5  Visualization with {ggplot2}

In addition to key figures/tables, distributions can and should also be visualized. {ggplot2} offers a huge variety of options for this.

{ggplot2} is part of the {tidyverse}, which means we can either load only {ggplot2} or the entire {tidyverse} collection:

library(haven) # for data import
library(tidyverse)
# library(ggplot2) # not necessary if tidyverse is loaded

First, let’s look at how to create a scatterplot:

Data for our graph is from the pend dataset, which contains information on working hours, as well as the gender and age of the respondents:

library(haven)
pend <- read_dta("./orig/PENDDAT_cf_W13.dta")
pend %>% select(azges1,zpsex,palter) %>% head()
# A tibble: 6 × 3
  azges1                         zpsex      palter   
  <dbl+lbl>                      <dbl+lbl>  <dbl+lbl>
1 -9 [Item not surveyed in wave] 2 [Female] 36       
2 -9 [Item not surveyed in wave] 1 [Male]   39       
3 -3 [Not applicable (filter)]   2 [Female] 38       
4 -9 [Item not surveyed in wave] 1 [Male]   66       
5 -9 [Item not surveyed in wave] 2 [Female] 61       
6 -3 [Not applicable (filter)]   2 [Female] 62       

To keep the graph manageable, we only use observations from wave 13:

pend_small <- pend %>% filter(welle==13)

…and we’ll overwrite all missing values with NA. We’ll see later in Chapter 6 how to do this more efficiently.

pend_small$palter[pend_small$palter>100] <- NA 
pend_small$casmin[pend_small$casmin<0] <- NA
pend_small$PAS0100[pend_small$PAS0100<0] <- NA
pend_small$azges1[pend_small$azges1<0] <- NA

…alternatively, we use ifelse() and across() see here:

# pend_small$palter[pend_small$palter>100] <- NA 
# pend_small <-
#   pend_small %>%
#   mutate(across(c("casmin", "PAS0100", "azges1"),  ~ ifelse(.x < 0, NA, .x)))
pend_small <- pend %>% 
  filter(welle==13, palter < 100,
         casmin >0 , PAS0100 > 0 , azges1 > 0)
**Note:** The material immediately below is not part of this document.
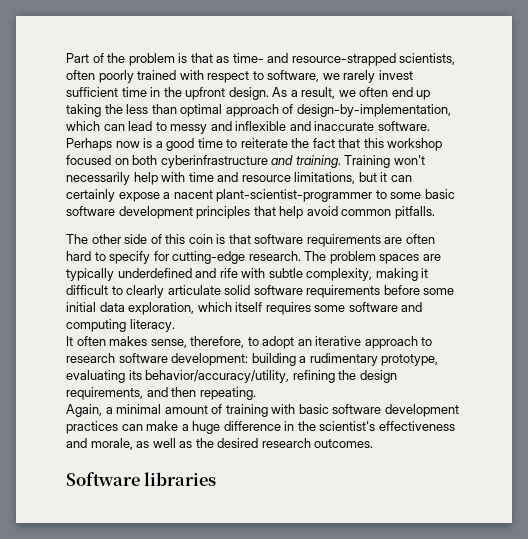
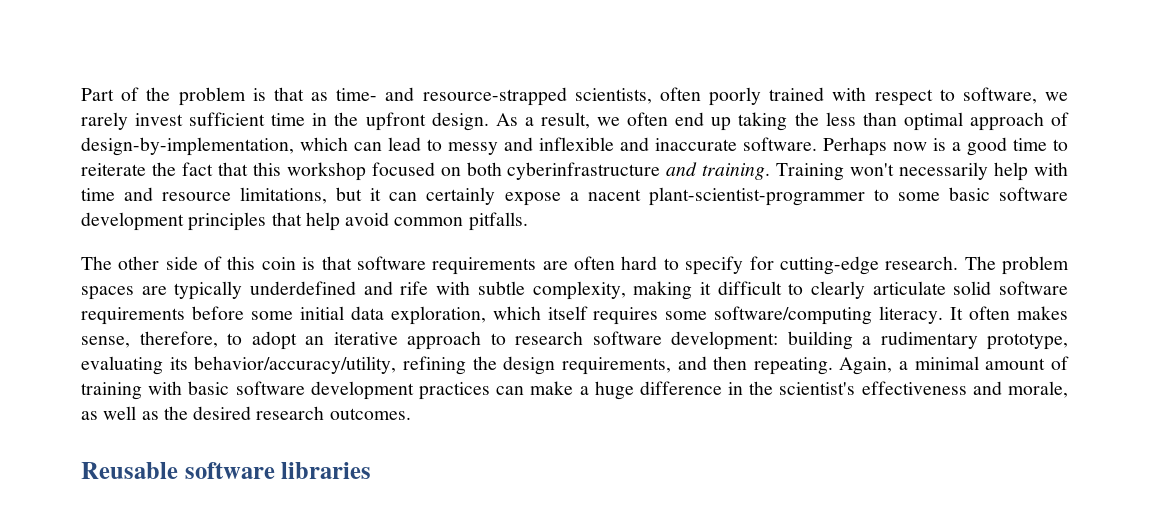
[348,302,423,312] [66,319,126,332] software and computing -> [714,306,873,325] software/computing
(175, 325) // -> (944, 315) none
(256, 393) // -> (833, 366) none
[66,472,140,486] Software -> [81,462,275,479] Reusable software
5.1 ggplot2 and the Grammar of Graphics

ggplot2 is the implementation of the concept of “layered grammar of graphics” in R. The idea of this visualization system is to break down data visualization into parameters: the underlying dataset, the variables to be displayed, the choice of display shapes, the coordinate system, scales, and statistical transformations. A standard command in ggplot2 looks something like this:

ggplot(data = dataset, aes(x = var1, y = var2, color = var3)) +
  geom_point() +
  labs(title= "Title", subtitle = "Subtitle") +
  theme_minimal()

So we first call up a plot with ggplot(). Further arguments then define additional aspects:

  • With data =, we specify the data.frame we want to visualize.
  • The aesthetics aes() specify which variables are to be displayed: here var1 on the x-axis, var2 on the y-axis, and var3 for coloring.
  • The layers geom_.. specify the type of display, e.g., geom_point() for point plots and geom_bar() for bar charts.
  • With labs, we can add labels, such as a title or axis labels.
  • The themes theme_... set the design of the graphic, e.g., black and white axes and background colors with theme_bw().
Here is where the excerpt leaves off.